The distribution of oceanic gyres can be best understood if we think of the equator as the zone of maximum expansion and upwelling of water. This equatorial band, about 5 degrees north and south of the equator, is the zone of maximum heat, and is known as the doldrums. Water upwelling in this band has nowhere to go except north or south, so it flows downhill in those directions. As it flows north and south, it is subject to the Coriolis Effect, and curves westwards in the northern hemisphere, and eastwards in the southern hemisphere. However, at the edges of these gyres, it hits the landmass of the continents, and is forced to follow the contour of the continental edges.

Sea Surface Temperatures measured by satellite in May, 2001. From NASA.
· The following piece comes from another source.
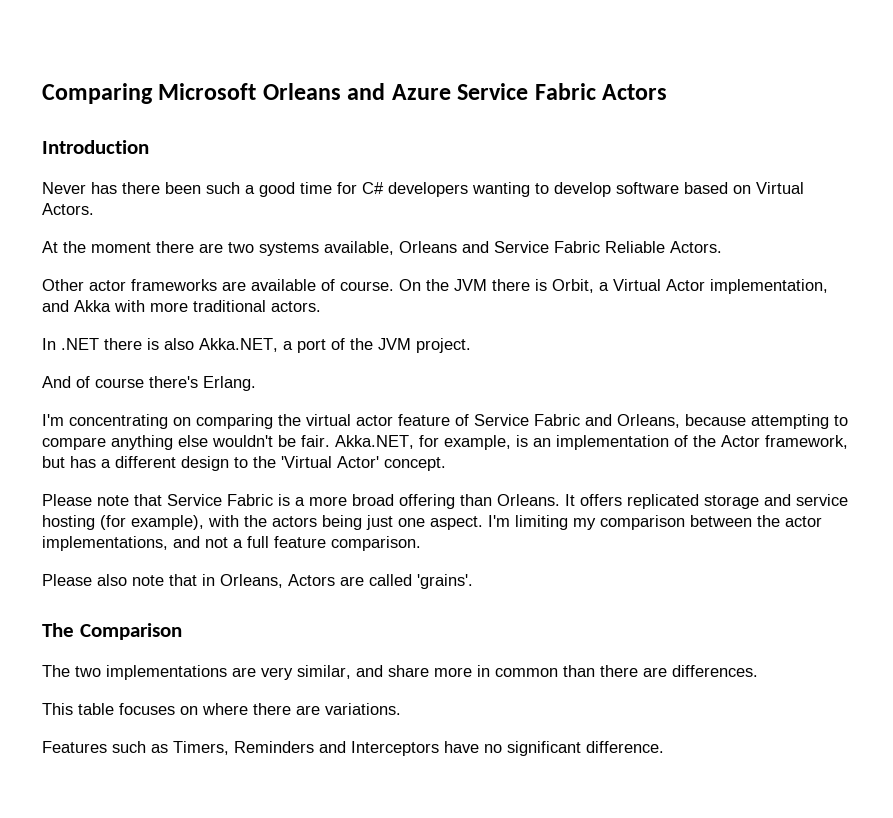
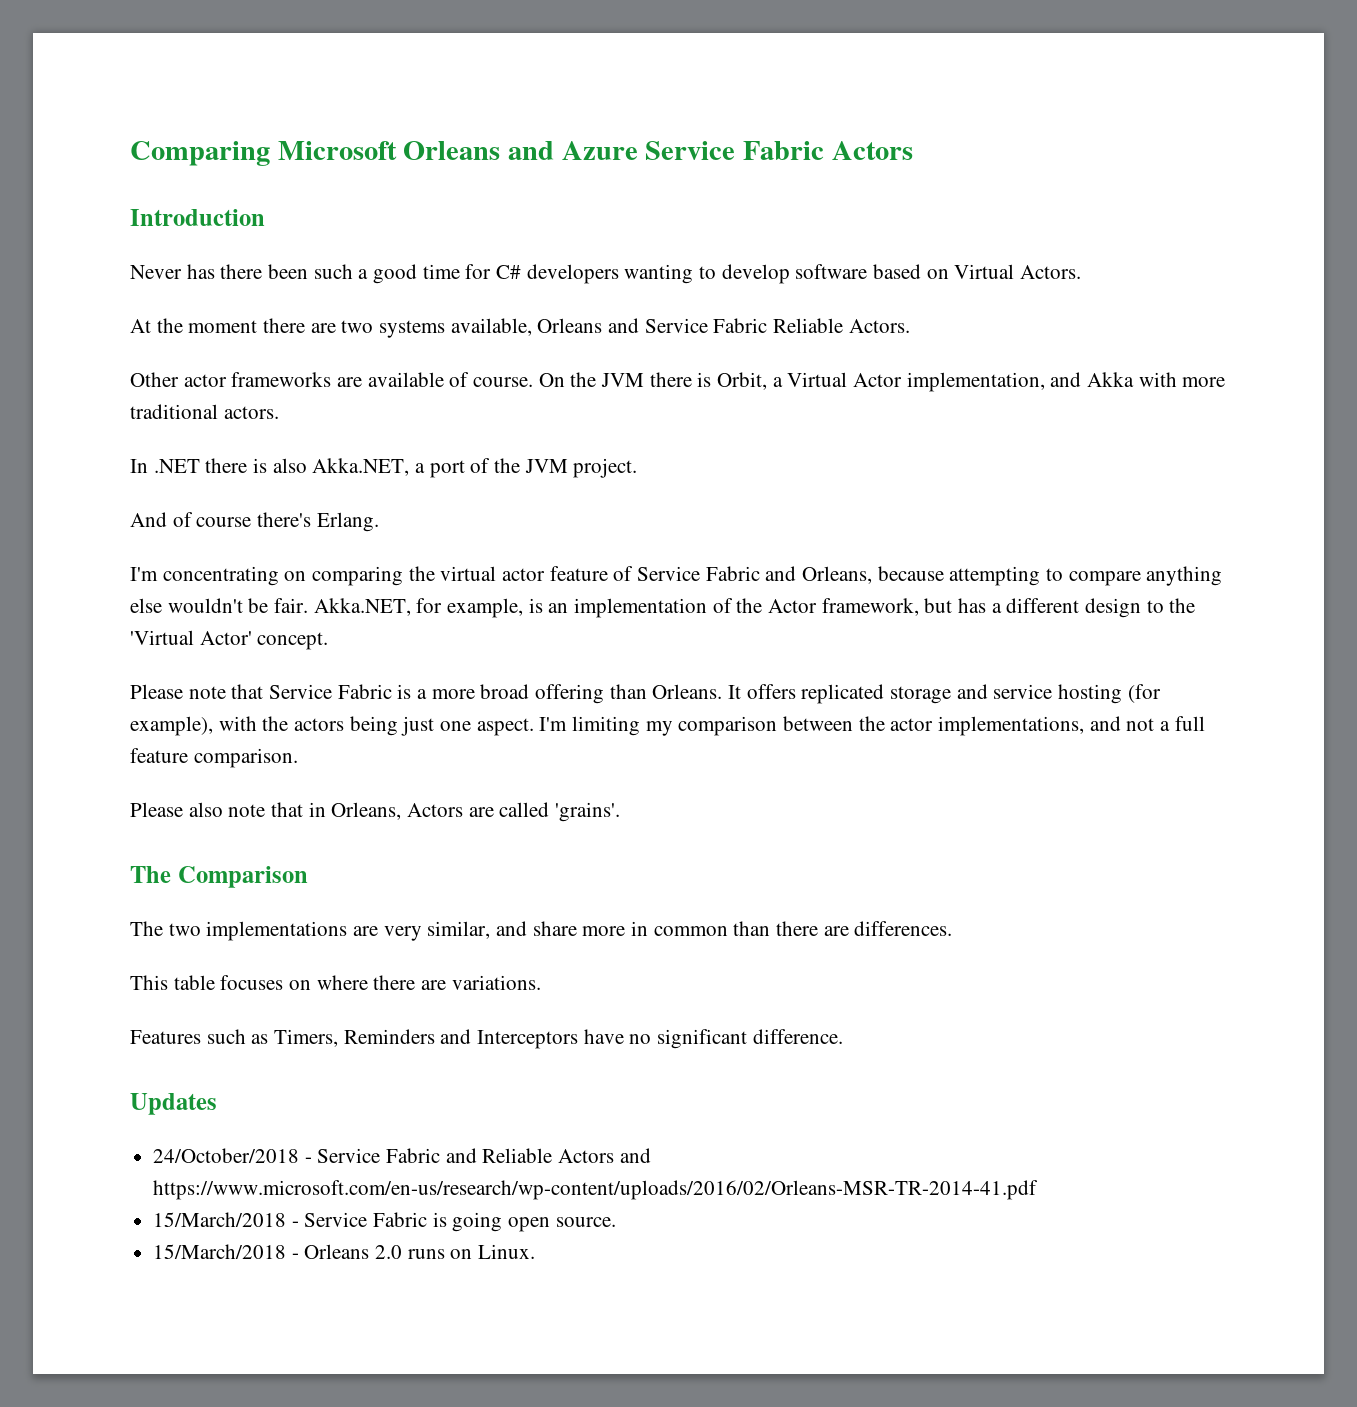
(664, 747) none -> [130,1093,217,1115] [153,1148,651,1163] [153,1180,1039,1200] [153,1212,616,1232] [153,1244,536,1259] // Updates // 24/October/2018 - Service Fabric and Reliable Actors and https://www.microsoft.com/en-us/research/wp-content/uploads/2016/02/Orleans-MSR-TR-2014-41.pdf // 15/March/2018 - Service Fabric is going open source. // 15/March/2018 - Orleans 2.0 runs on Linux.

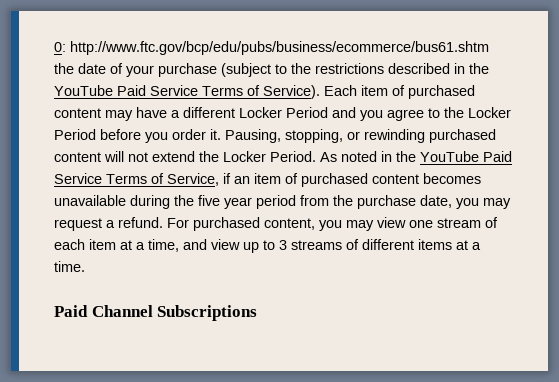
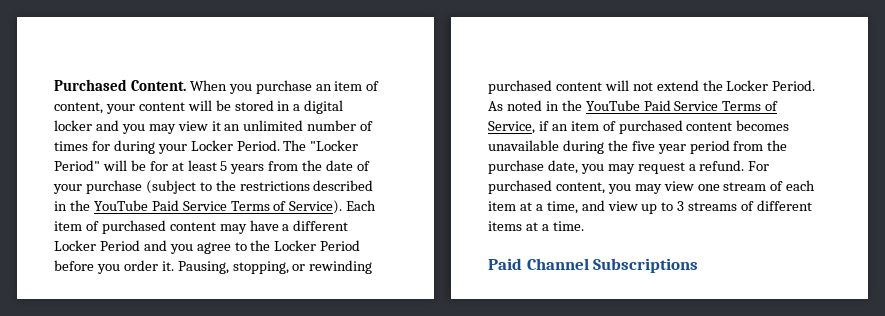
[54,41,489,55] 0: http://www.ftc.gov/bcp/edu/pubs/business/ecommerce/bus61.shtm -> [54,79,380,94] [54,100,344,114] [54,120,374,134] [54,140,359,154] [54,160,299,174] Purchased Content. When you purchase an item of content, your content will be stored in a digital locker and you may view it an unlimited number of times for during your Locker Period. The "Locker Period" will be for at least 5 years from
Meanwhile, at the distal ends of the gyres (distal meaning the sides farthest from the equator), water is flowing downwards from the big central bulge of each gyre. Since this water is flowing away from the equator, it curves eastwards in the southern hemisphere and westwards in the northern hemisphere. This completes the full circle of each gyre.

The five ocean gyres are the source of most of the ocean currents in the world. However, there are smaller currents that are produced as the result of local heating or cooling, or because of the presence of land forms (such as undersea mountain ranges, the presence of island chains, etc.) which cause the main currents to split into two. Here's a map of the major ocean currents:

Major Ocean Currents of the World. From Wikipedia.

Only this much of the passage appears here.